Japan premier’s idle yen comments send finance bureaucrats scrambling

Her remarks lay bare her long-held belief that the yen depreciation is beneficial to the economy

Published Tue, Feb 3, 2026 · 05:30 PM

[TOKYO] Just as Japan was finally gaining ground in its long, hard fight to stop sharp currency falls, a fresh challenge has emerged from its own prime minister, whose off-the-cuff comments tell a different story about yen weakness.

Prime Minister Sanae Takaichi, who is widely expected to win a snap election this Sunday (Feb 8), triggered a yen sell-off in the week of Feb 2 after a campaign speech in which she talked up the benefits of a weaker currency.

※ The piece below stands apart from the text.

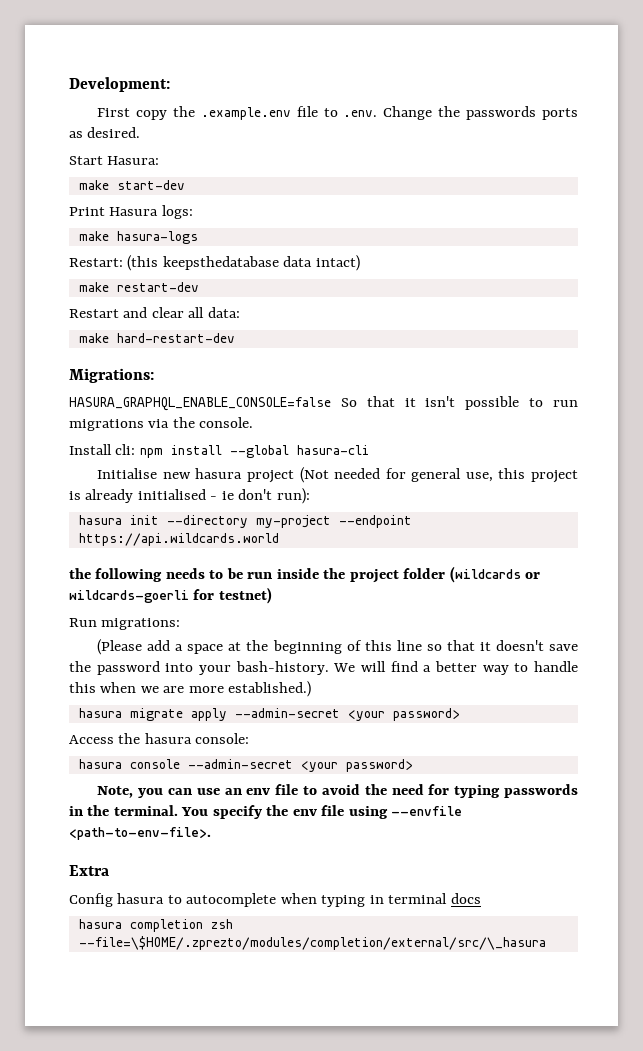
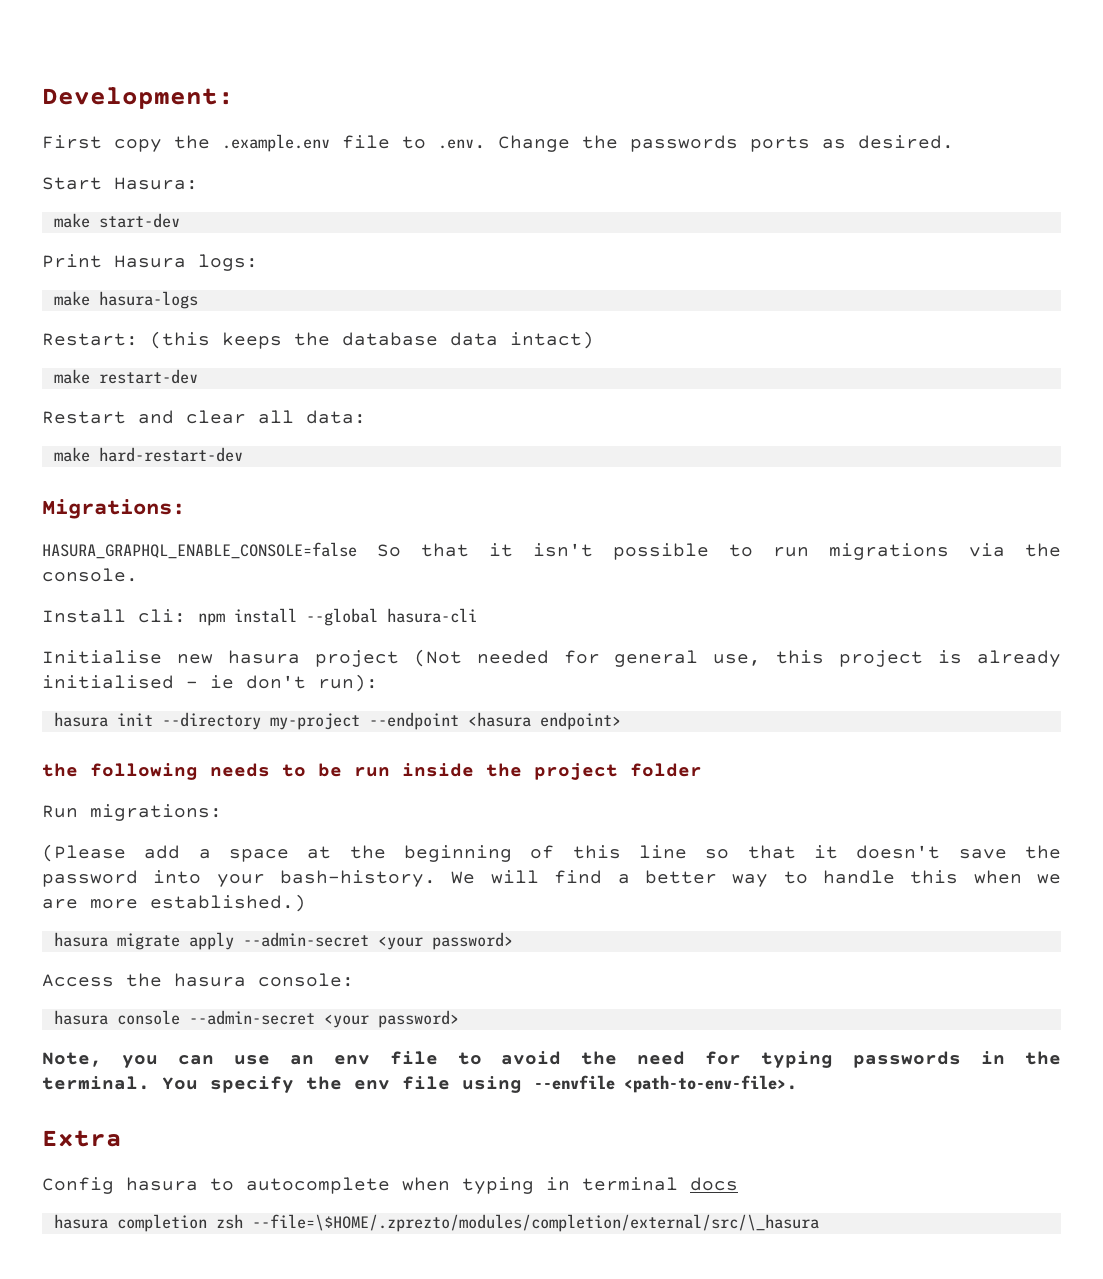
[162,256,279,270] keepsthedatabase -> [222,332,438,349] keeps the database
[78,533,279,546] https://api.wildcards.world -> [467,712,621,730] <hasura endpoint>
[449,566,541,583] [69,587,272,604] (wildcards or wildcards-goerli for testnet) -> (702, 770) none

While she later walked back on those comments, monetary bureaucrats are privately worried that the mixed signals from her could undermine a push to shore up the battered currency, particularly through the US rate checks that signalled rare joint efforts with Washington.

The weak yen has become a political sore point both at home and abroad, blamed domestically for soaring imported costs and more recently by the Trump administration for potentially destabilising US markets.

Her campaign comments quickly raised eyebrows among the officials in her administration, said sources, prompting behind-the-scenes efforts to prevent negative ramifications in the financial markets.

“Officials were scrambling to respond through Takaichi’s X social media account to clarify her intentions over the weekend,” one official at the Prime Minister’s Office said.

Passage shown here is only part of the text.